Injuries and Other Damages

  • Physical Injuries claimed by Plaintiff:

    Perez suffered bleeding complications, went into hypovolemic shock and coded. As a result, chest compressions were performed on his freshly closed chest. His chest was then re-opened and his heart was manually massaged until Chaudhry arrived back at the hospital and was able to quickly cannulate Perez on the bypass machine so that Perez's body and brain were again able to receive circulated oxygenated blood. Further surgery was then performed to repair the perforation of the heart. In total, Perez had been on the operating room table for over 13 hours.

    Although Perez has a healthy, beating heart today, he suffered a massive traumatic brain injury (TBI) as a result of the delay in getting him back on the bypass machine following the code. To this day, Perez remains in a near vegetative state in a nursing home in Fresno.

    Plaintiffs' counsel contended that Perez, 76 at the time of trial, can still feel pain even though he remains in a near-vegetative state, which is estimated to continue for the rest of his life.
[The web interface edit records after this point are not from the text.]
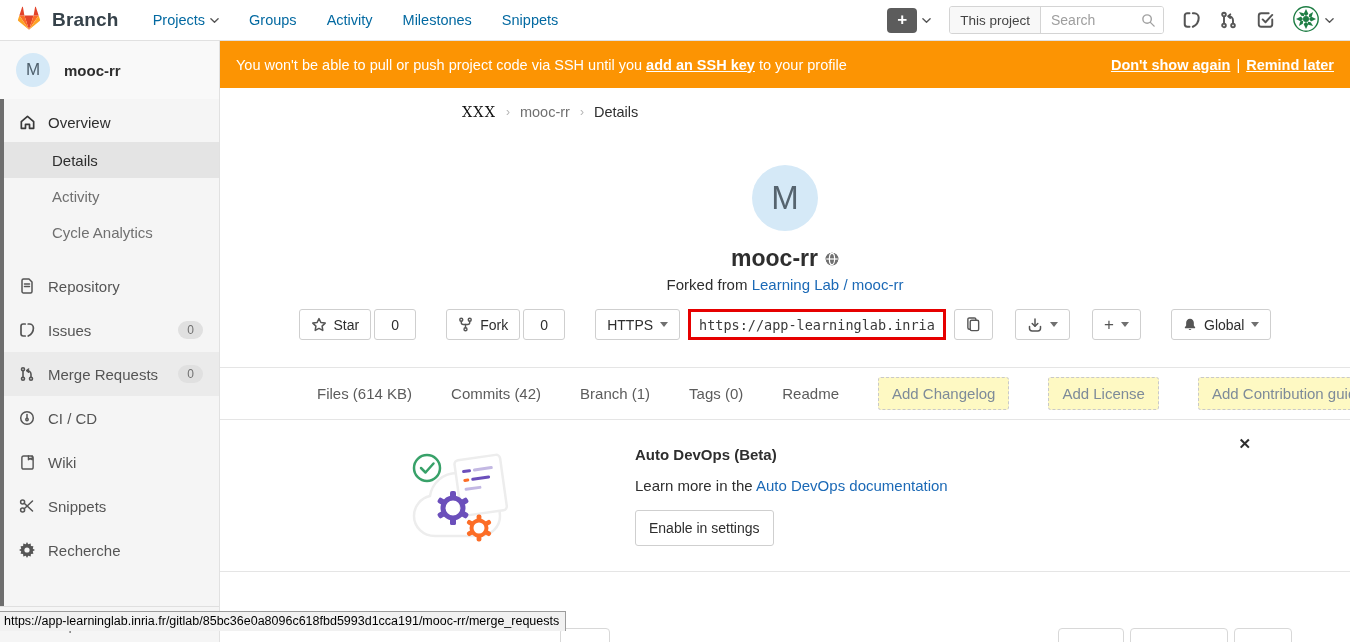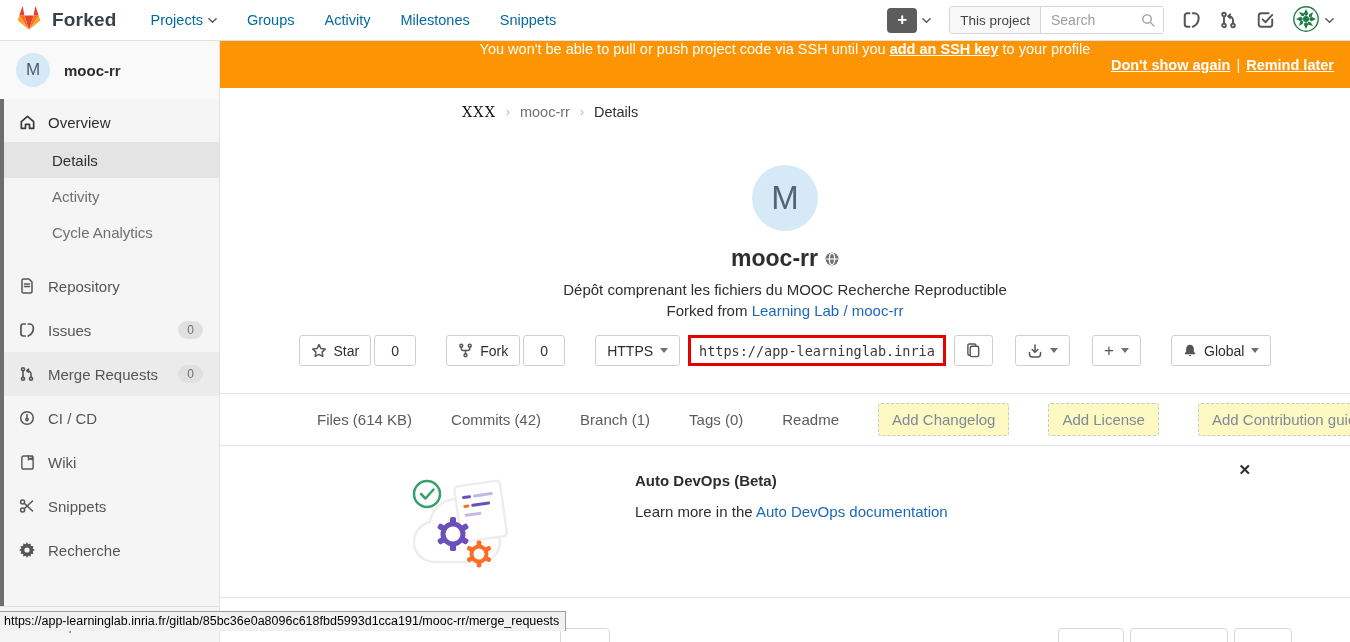--- a/index.html
+++ b/index.html
@@ -141,7 +141,7 @@
         <path fill="#e24329" d="M4.1 13.5L8 1.7c.2-.6 1.1-.6 1.3 0l2.1 11.8zM31.9 13.5L28 1.7c-.2-.6-1.1-.6-1.3 0l-2.1 11.8z"></path>
       </svg>
     </span>
-    <span class="logo-text">Forked</span>
+    <span class="logo-text">Branch</span>
   </div>
   <div class="top-nav">
     <span class="nav-link">

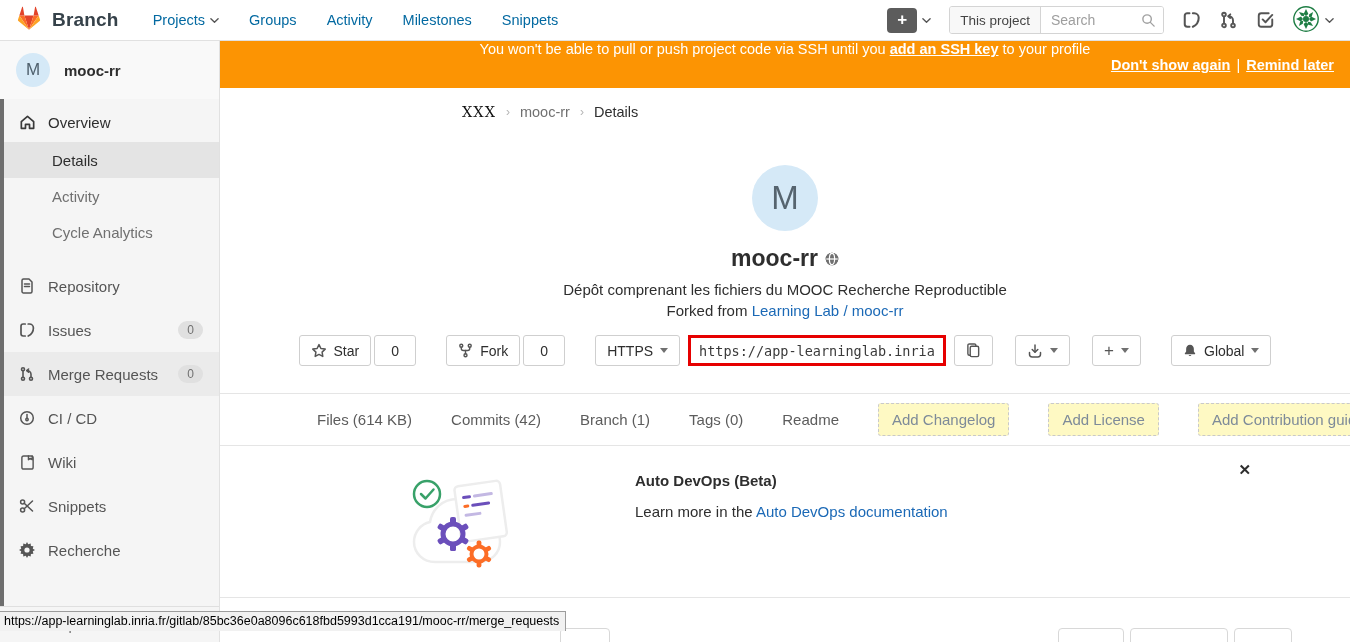--- a/index.html
+++ b/index.html
@@ -66,7 +66,7 @@
   .main { position:relative; flex:1; background:#fff; overflow:hidden;}
 
   .ssh-banner { height:47px; display:flex; align-items:center; padding:0 16px;
-    color:#fff; font-size:14.5px;flex-direction:column; }
+    color:#fff; font-size:14.5px; }
   .ssh-banner a { color:#fff; font-weight:700; text-decoration:underline; cursor:pointer;}
   .ssh-left { white-space:nowrap; }
   .ssh-right { margin-left:auto; white-space:nowrap; font-weight:700;}

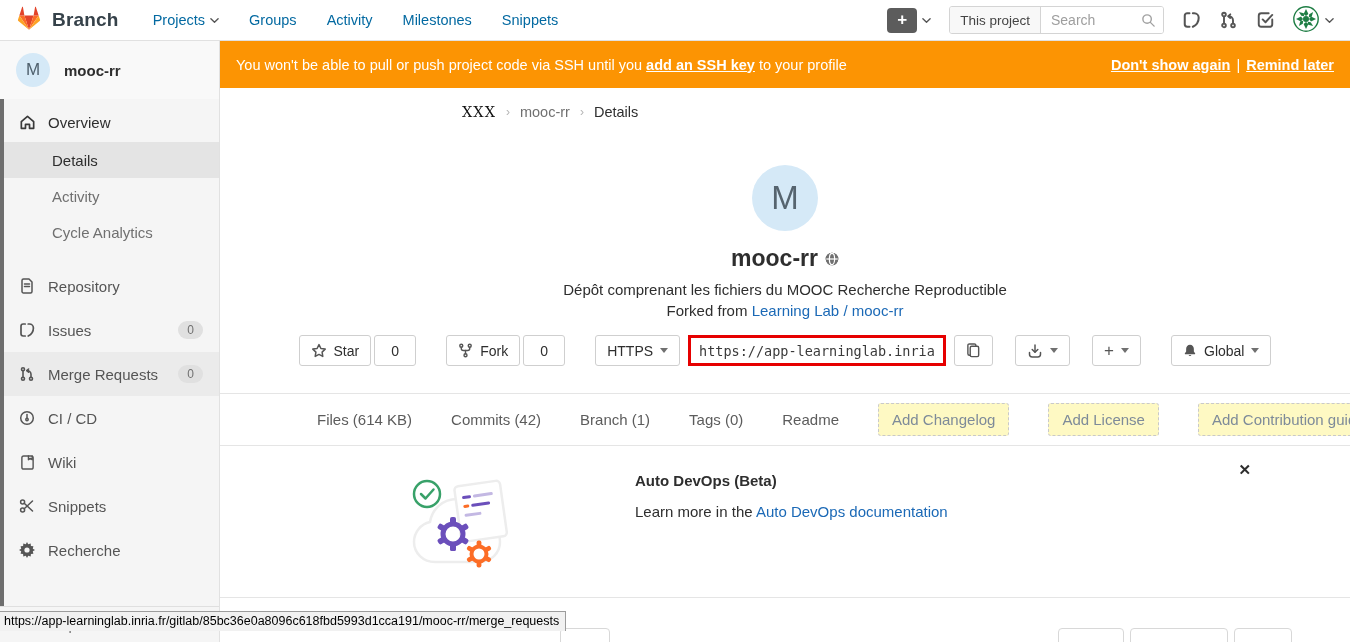--- a/index.html
+++ b/index.html
@@ -359,7 +359,6 @@
             </svg>
         </span>
       </div>
-      <div class="proj-desc">Dépôt comprenant les fichiers du MOOC Recherche Reproductible</div>
       <div class="proj-fork">
         <span>Forked from </span><a class="blue">Learning Lab / mooc-rr</a>
       </div>

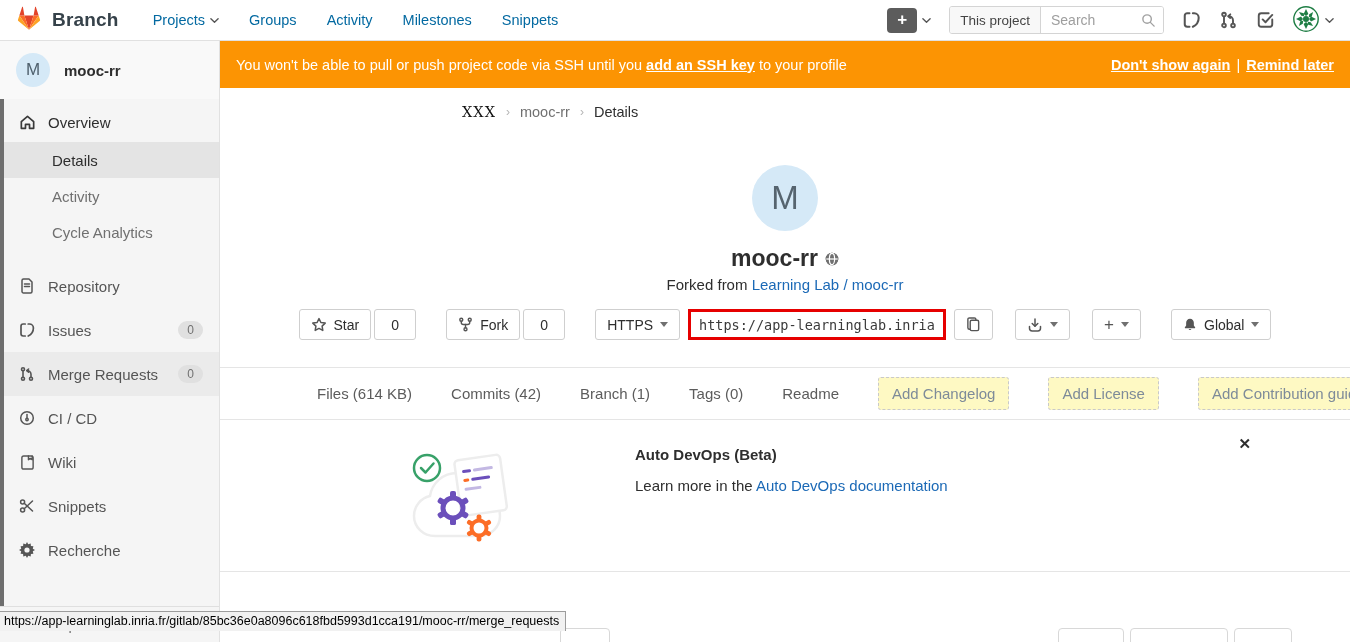--- a/index.html
+++ b/index.html
@@ -489,6 +489,7 @@
         <div class="devops-learn">
           <span>Learn more in the </span><a class="blue">Auto DevOps documentation</a>
         </div>
+        <span class="devops-btn">Enable in settings</span>
       </div>
       <span class="devops-close">✕</span>
     </div>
  • Prior to the subject incident, Perez was the primary caretaker for his wife of 46 years, Maria Arteaga Alvarez, who suffers from symptoms of dementia. Thus, Arteaga Alvarez presented a claim for her loss of consortium.

    Perez's family also sought recovery of punitive damages as a result of Chaudhry's alleged conduct.

Additional Notes

Defendant hospital CRMC settled with the plaintiff for a confidential amount before trial began.